---- Data

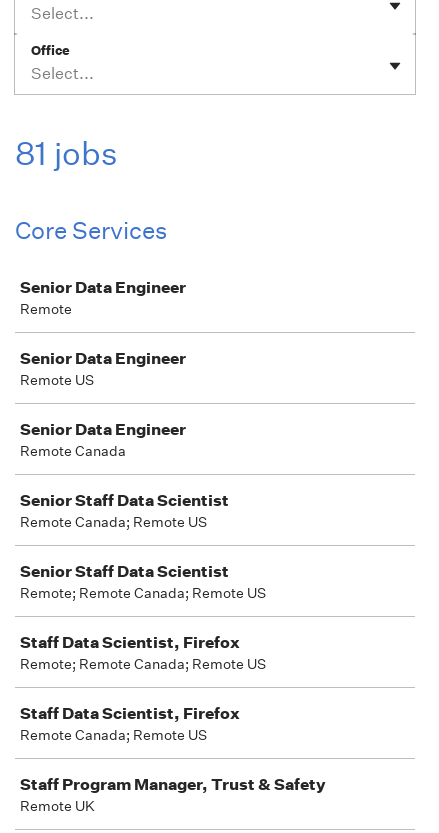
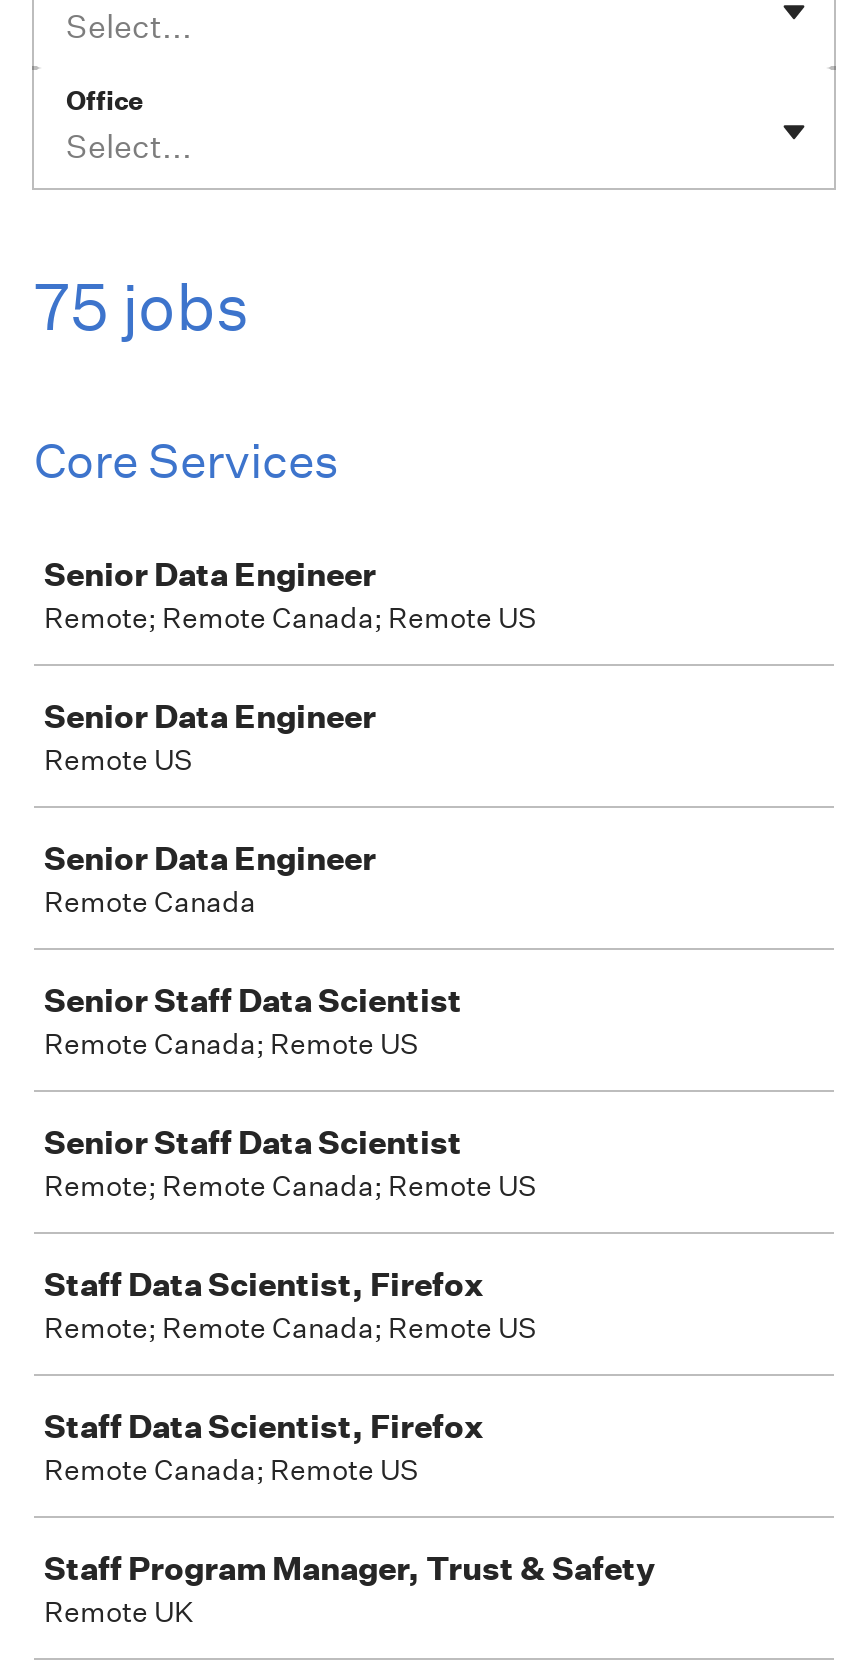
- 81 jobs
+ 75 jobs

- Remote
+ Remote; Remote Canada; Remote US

--------
---- Data

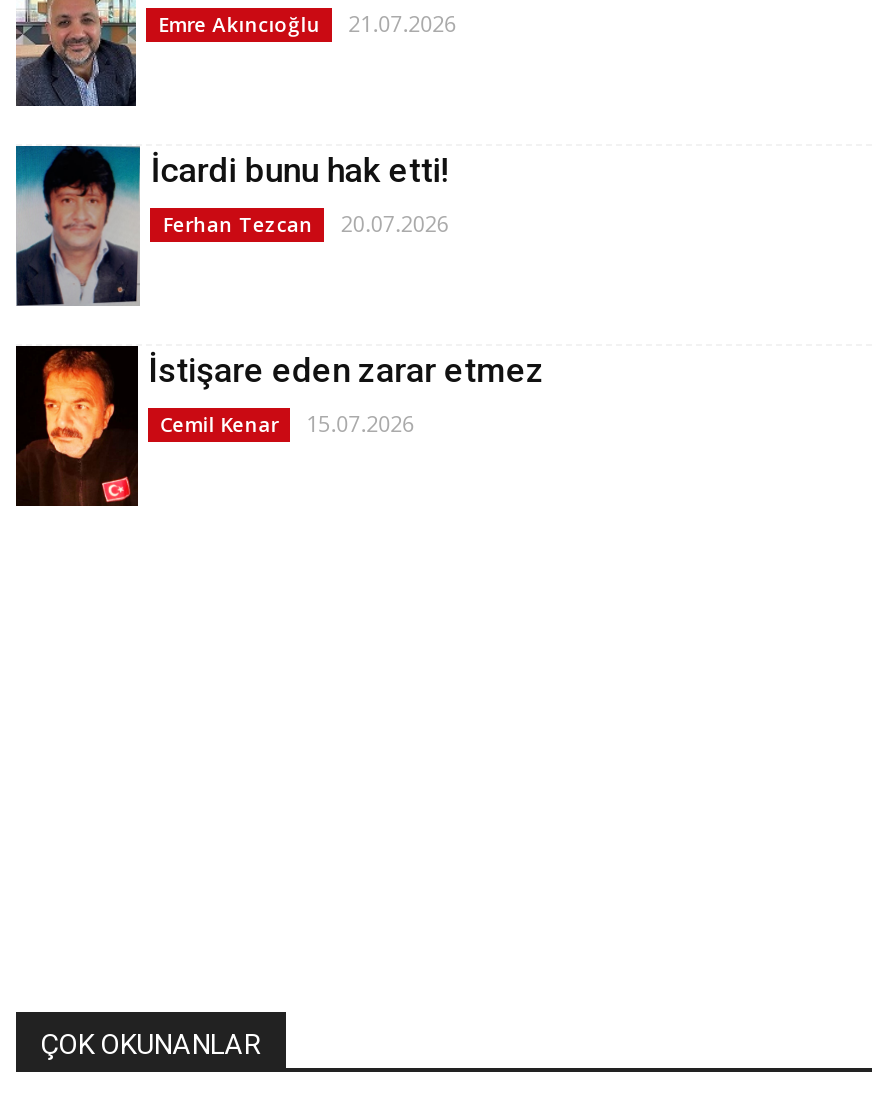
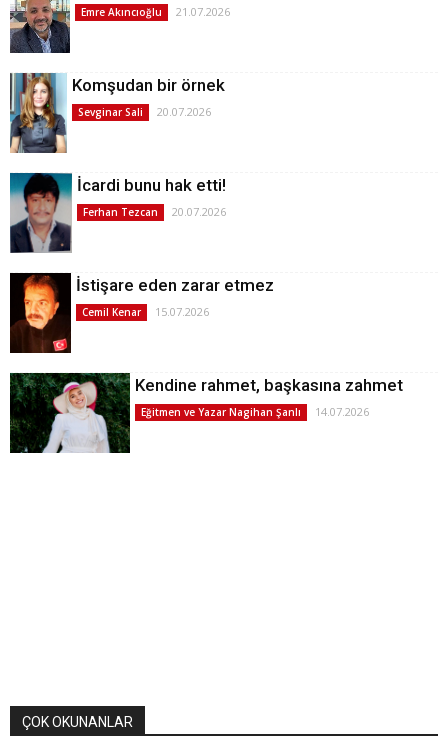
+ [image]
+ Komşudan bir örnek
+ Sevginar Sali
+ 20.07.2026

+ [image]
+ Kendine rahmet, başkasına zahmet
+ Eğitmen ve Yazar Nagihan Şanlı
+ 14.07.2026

--------
---- Data

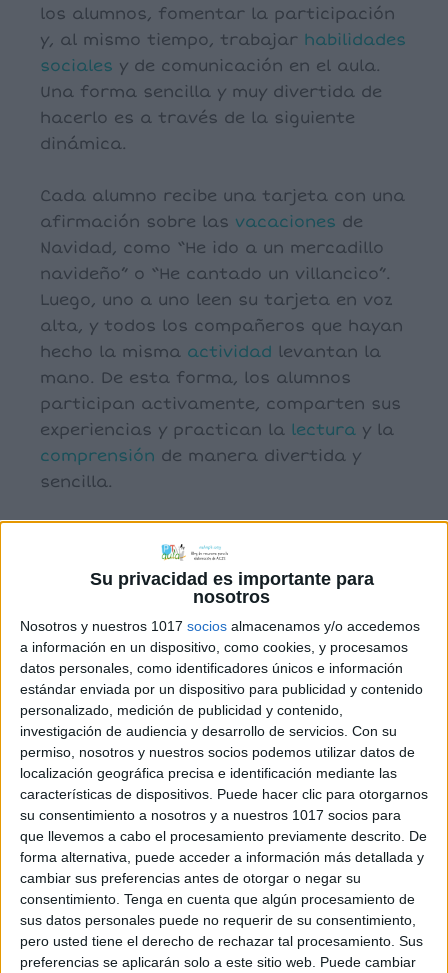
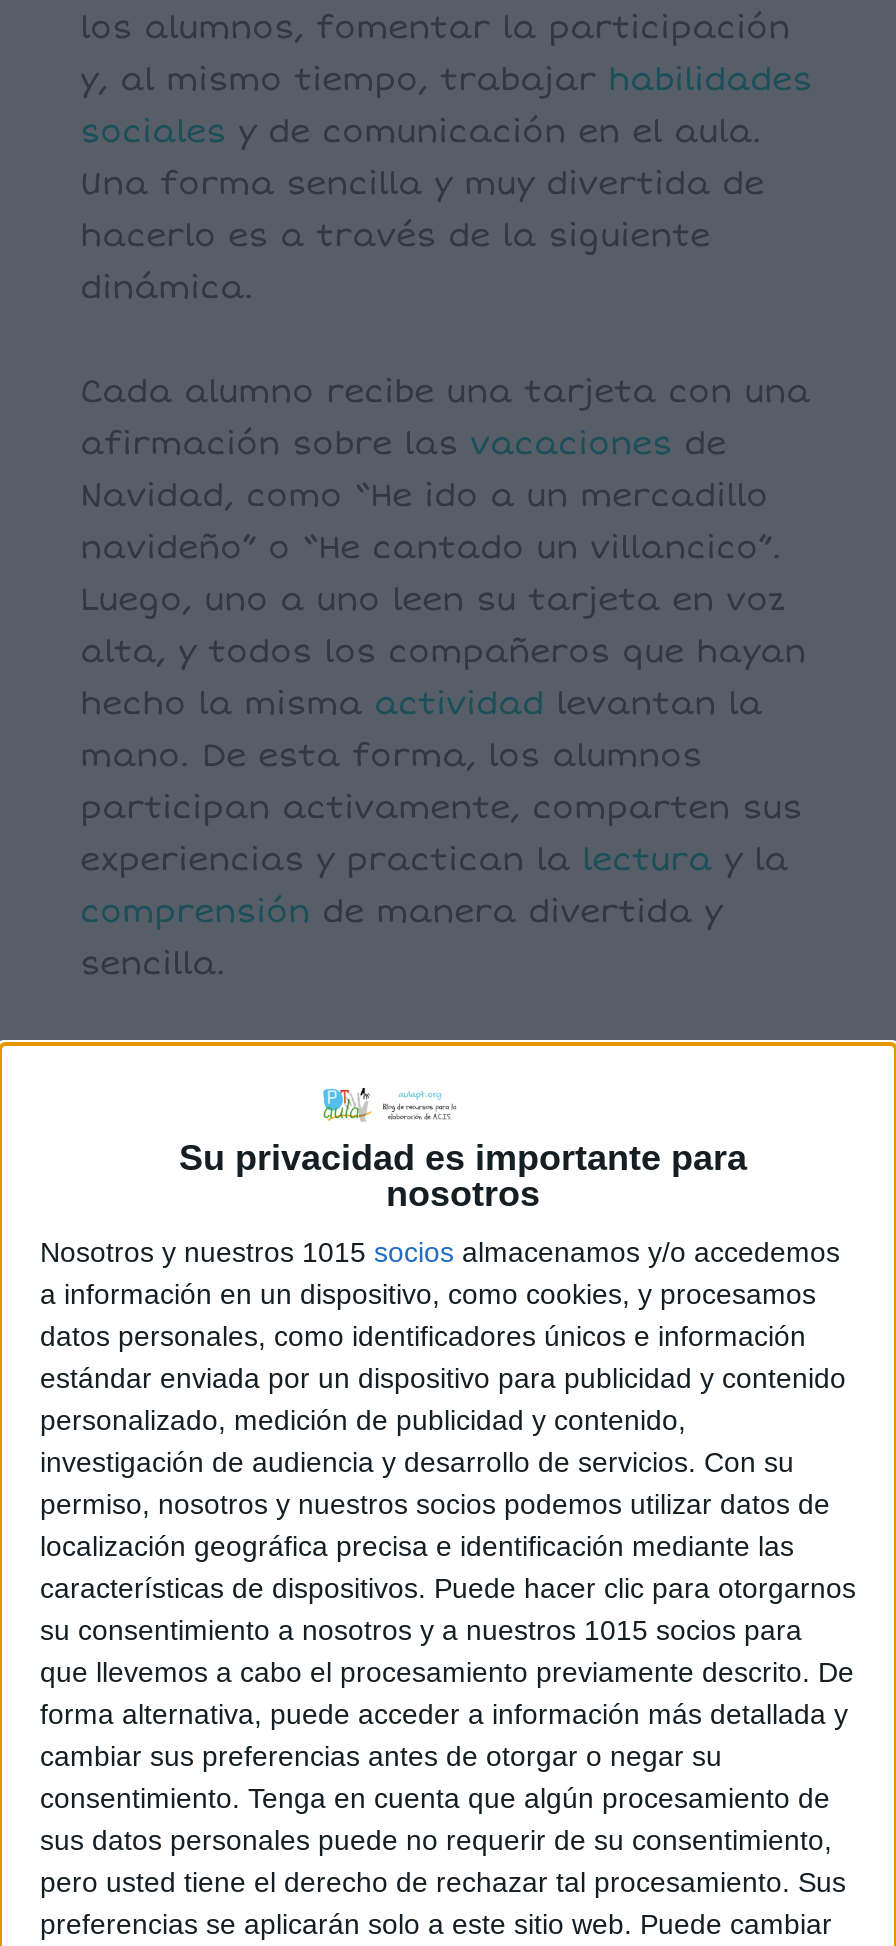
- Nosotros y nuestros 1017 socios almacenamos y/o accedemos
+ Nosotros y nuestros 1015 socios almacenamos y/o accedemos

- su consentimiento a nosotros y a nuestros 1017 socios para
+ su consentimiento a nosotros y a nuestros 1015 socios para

--------

Activity:
Your task is to copy every line in the entries that holds the string "accedemos".

Task output:
- Nosotros y nuestros 1017 socios almacenamos y/o accedemos
+ Nosotros y nuestros 1015 socios almacenamos y/o accedemos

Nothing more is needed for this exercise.